[Given data — start]
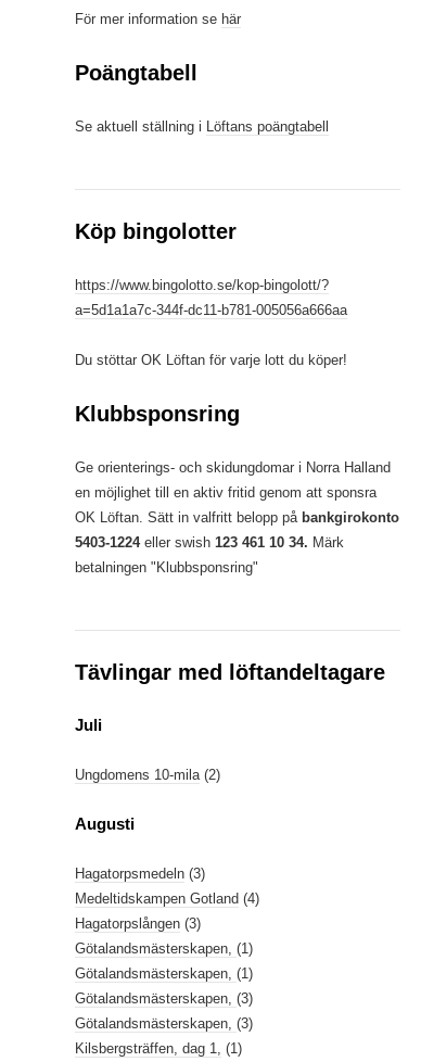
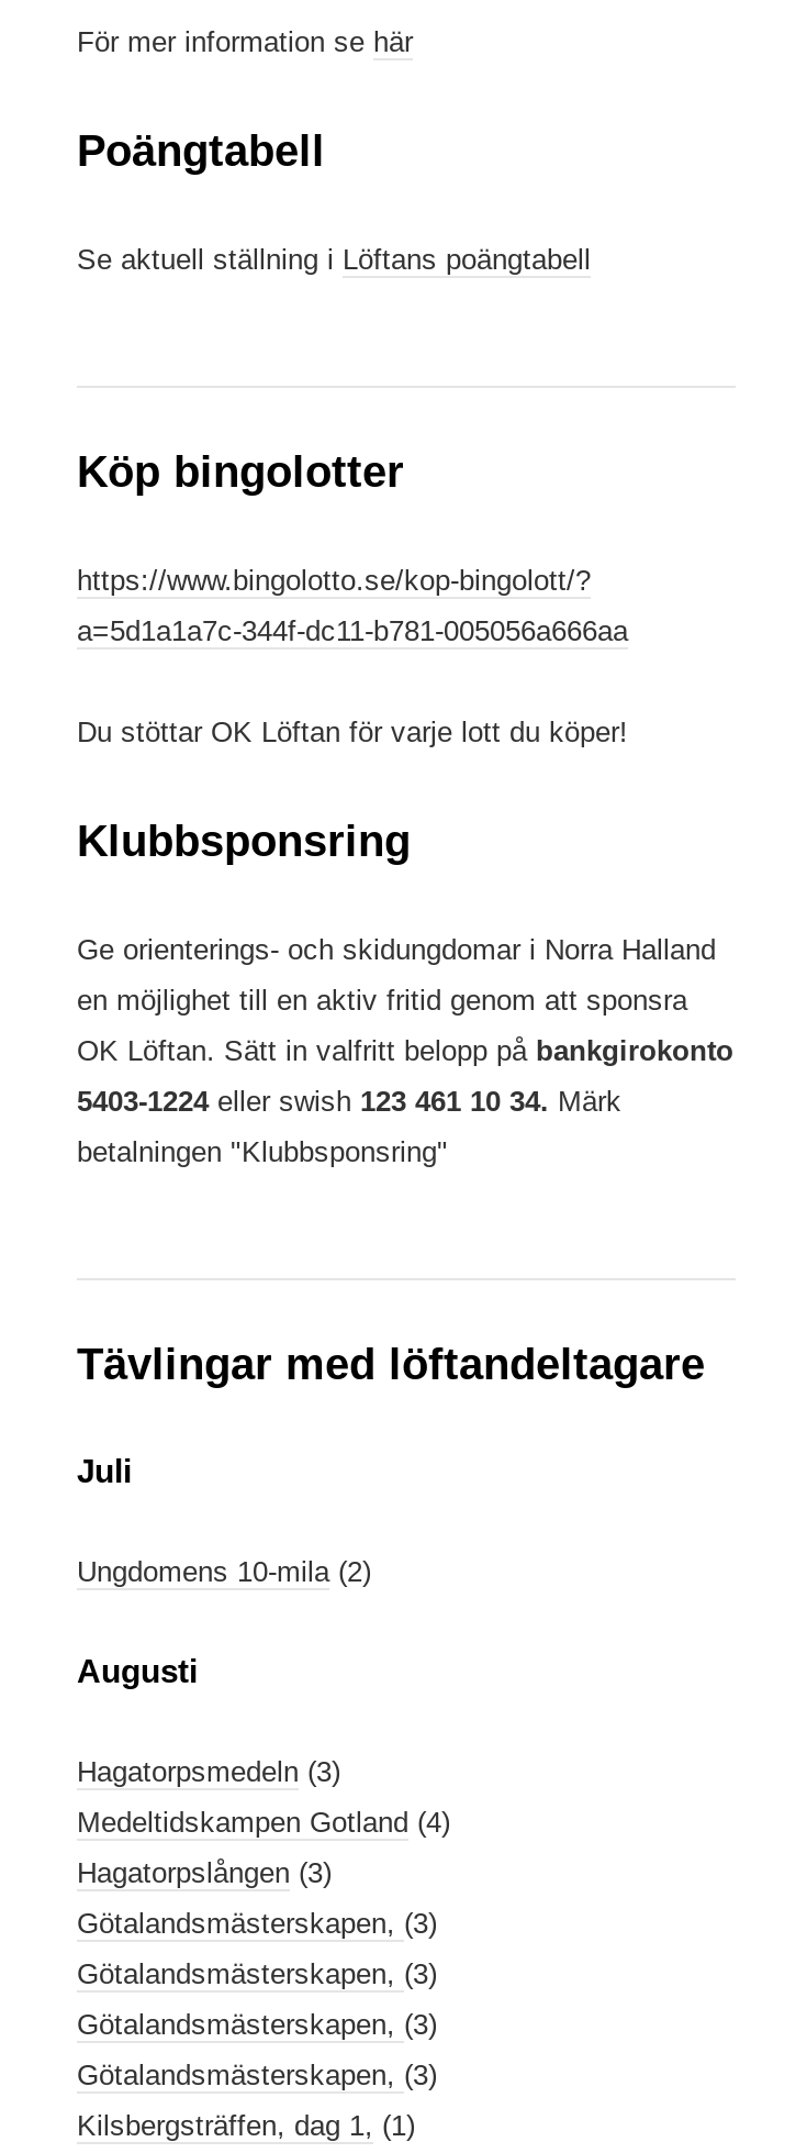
[75,940,253,956] Götalandsmästerskapen, (1) -> [77,1906,437,1939] Götalandsmästerskapen, (3)
[75,965,253,981] Götalandsmästerskapen, (1) -> [77,1956,437,1989] Götalandsmästerskapen, (3)

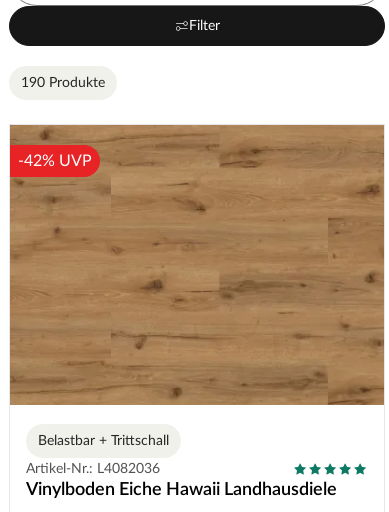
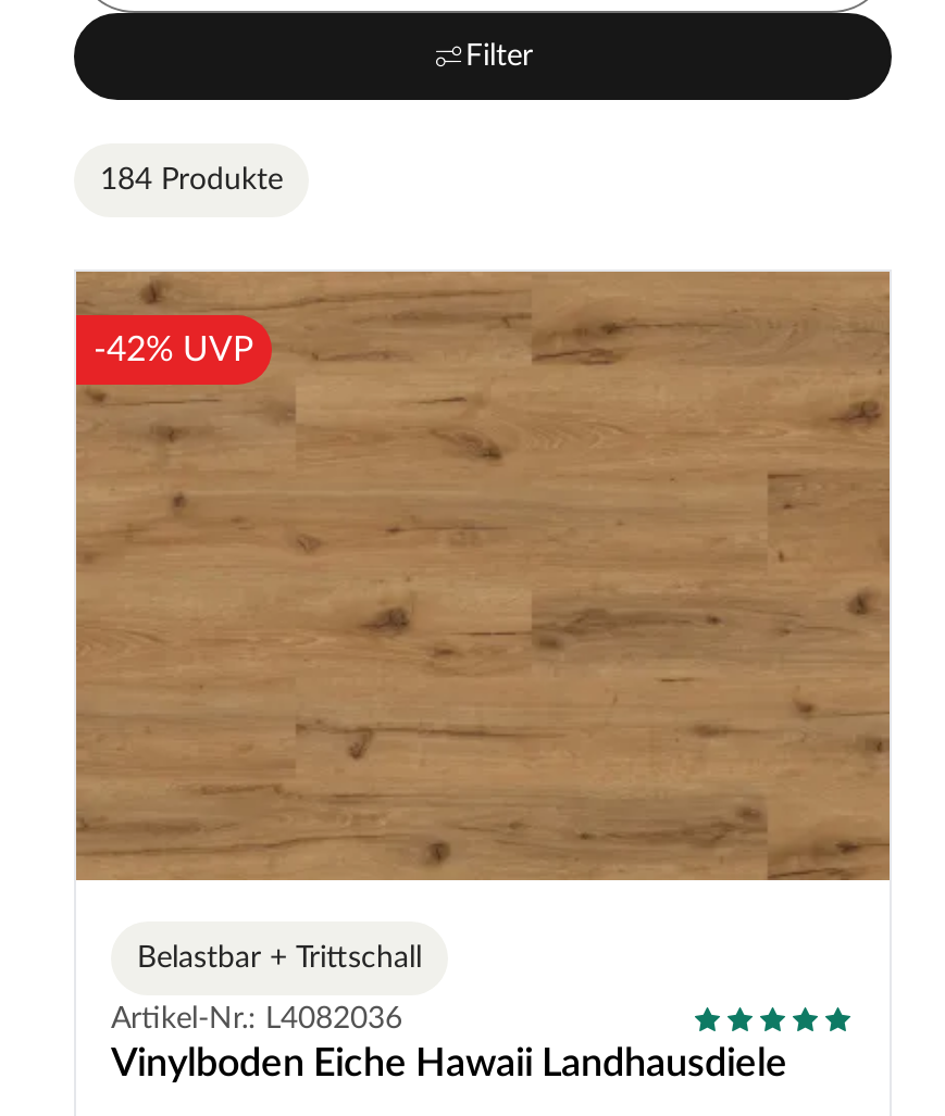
[21,76,105,90] 190 Produkte -> [100,165,283,196] 184 Produkte

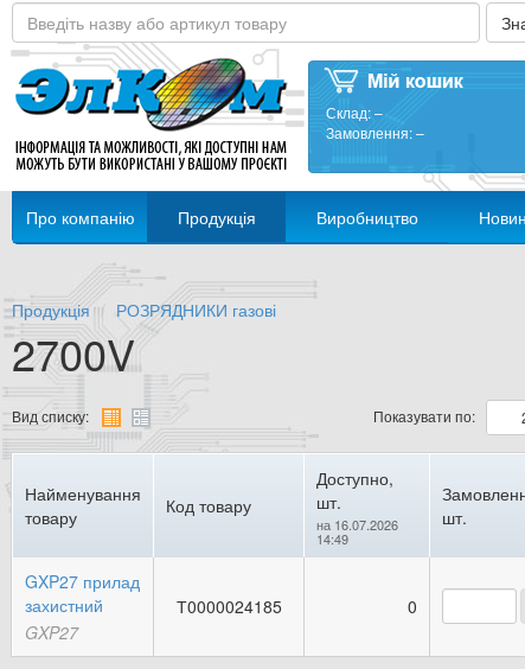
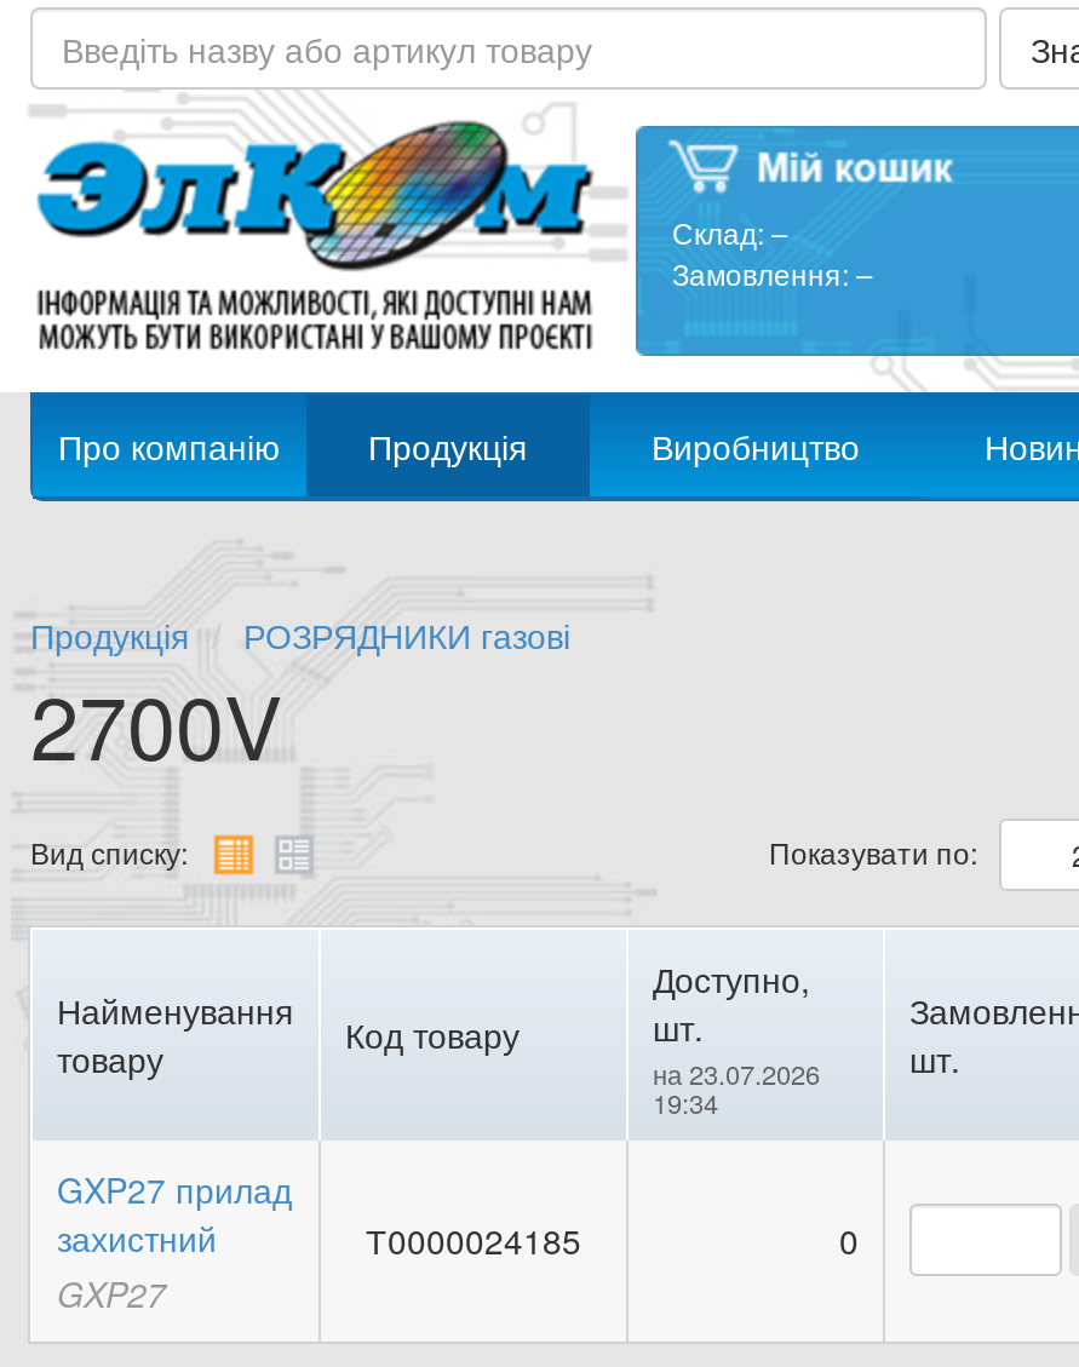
[316,515,398,534] на 16.07.2026 -> [653,1053,820,1092] на 23.07.2026
[316,529,348,548] 14:49 -> [653,1082,718,1121] 19:34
[Given data — finish]
*Work instruction:* Images in the records must not be repeated; everything else should be returned exactly.

*Response to the exercise:*
[75,940,253,956] Götalandsmästerskapen, (1) -> [77,1906,437,1939] Götalandsmästerskapen, (3)
[75,965,253,981] Götalandsmästerskapen, (1) -> [77,1956,437,1989] Götalandsmästerskapen, (3)

[21,76,105,90] 190 Produkte -> [100,165,283,196] 184 Produkte

[316,515,398,534] на 16.07.2026 -> [653,1053,820,1092] на 23.07.2026
[316,529,348,548] 14:49 -> [653,1082,718,1121] 19:34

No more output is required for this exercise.